The world that we live in makes it evident that our reliance is growing faster than ever on computers. It’s so prominent as technology is intertwined in our lives. No industry can prosper without the use of machines and technology. With this increasing demand and growing applications, we hope that computers will keep getting faster and better. Or will it?
Since the dawn of classical computers, there has always been an endeavor to increase the computers’ applications as computers are great at doing intense, repetitive, calculative tasks without experiencing fatigue. This momentum is not to replace humans but make our work easier and leave us as decision-makers.
But with this high pace of development and improvements in classical computers, we have started realizing that we are coming to a standstill since not a lot of enhancement has been made recently. We are reaching the peak of this curve in the computational race. This obstruction is caused by the limitation of how classical computers’ memory works. Even though we create giant computers to the size of houses, it would still hit the threshold. The only way to overcome this would be to change some of the fundamentals of how computation works, which would allow us to continue on our quest for smaller yet faster and better computers.
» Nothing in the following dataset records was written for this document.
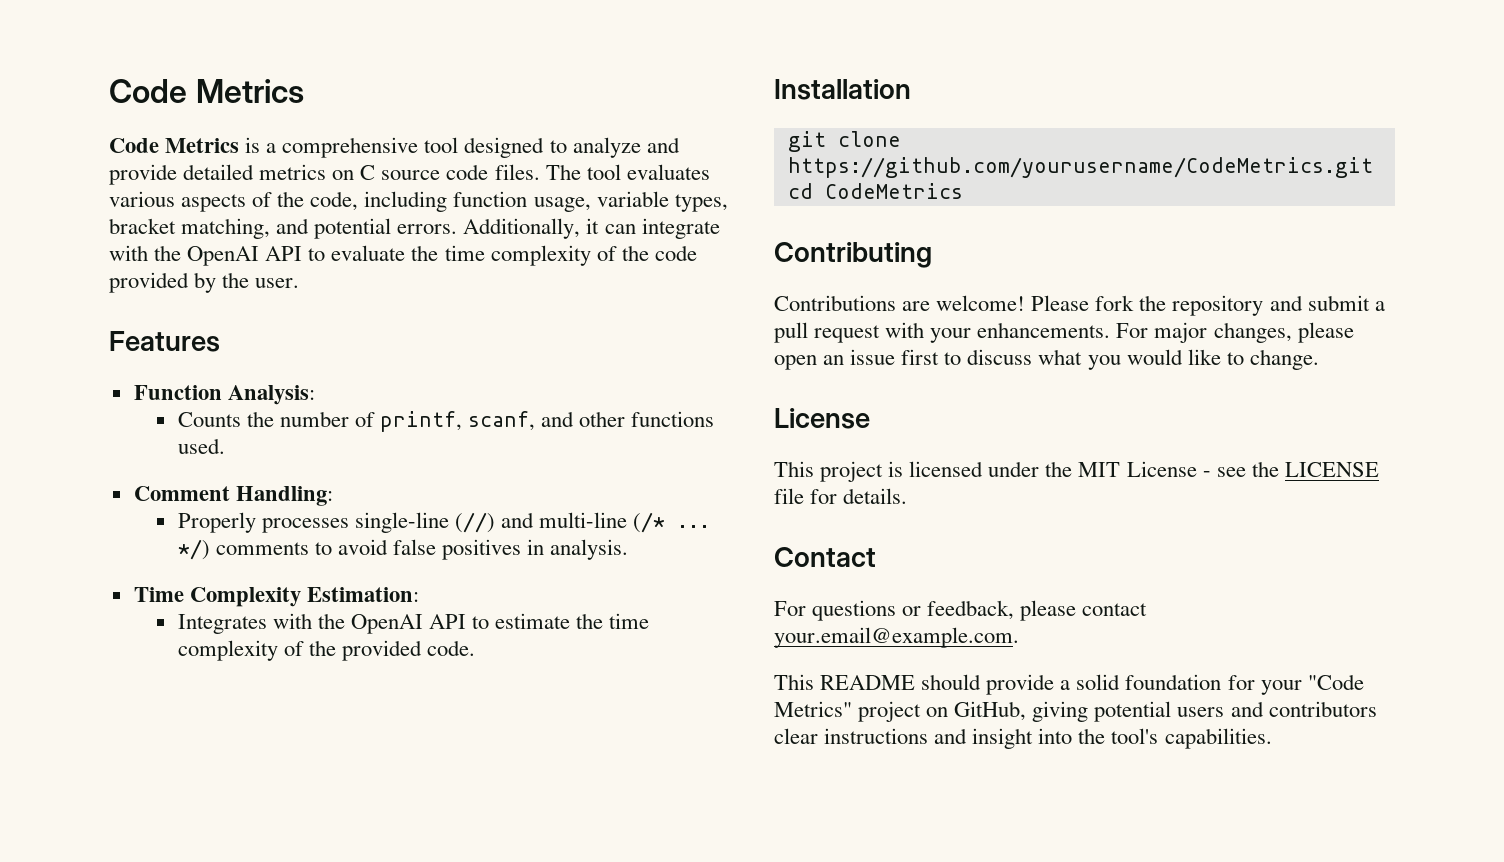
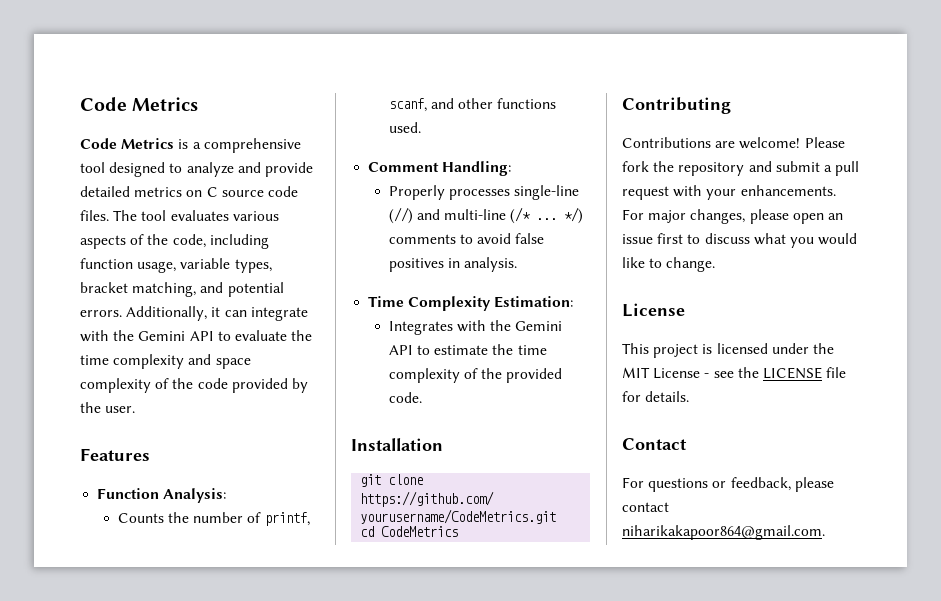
- Additionally, it can integrate with the OpenAI API to evaluate the time complexity of the code provided by the user.
+ Additionally, it can integrate with the Gemini API to evaluate the time complexity and space complexity of the code provided by the user.
- Integrates with the OpenAI API to estimate the time complexity of the provided code.
+ Integrates with the Gemini API to estimate the time complexity of the provided code.
- For questions or feedback, please contact your.email@example.com.
- This README should provide a solid foundation for your "Code Metrics" project on GitHub, giving potential users and contributors clear instructions and insight into the tool's capabilities.
+ For questions or feedback, please contact niharikakapoor864@gmail.com.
Physicists have always been the driving force of engineering. They have constantly challenged the fundamentals. When there was no room for improvement left, they have presented with a new and better foundation to bring more advancement. A new theory was necessary to compute deterministic predictions when classical computers were failing to explain new experiments. Quantum mechanics abstains from deterministic predictions and instead embraces the theory of probability. This means that quantum mechanics can predict the statistical distribution of several experiments, where a single experiment is a random event.
Classical Computers think in terms of two states (0s and 1s) by yielding one or more bits as an output measured by voltage. Quantum computation uses qubits with two or more states distinguished by a measurement. Qubits are built from a quantum object where it can be in the form of a spinning particle, a polarized photon, or a quantum wire with a charge. This helps pack more information in, the reason being qubit can be in every possible state simultaneously.
Hence we need fewer qubits compared to bits to solve our BIG problems (computational heavy). Which traditionally is being done by using a large number of bits to calculate and store information.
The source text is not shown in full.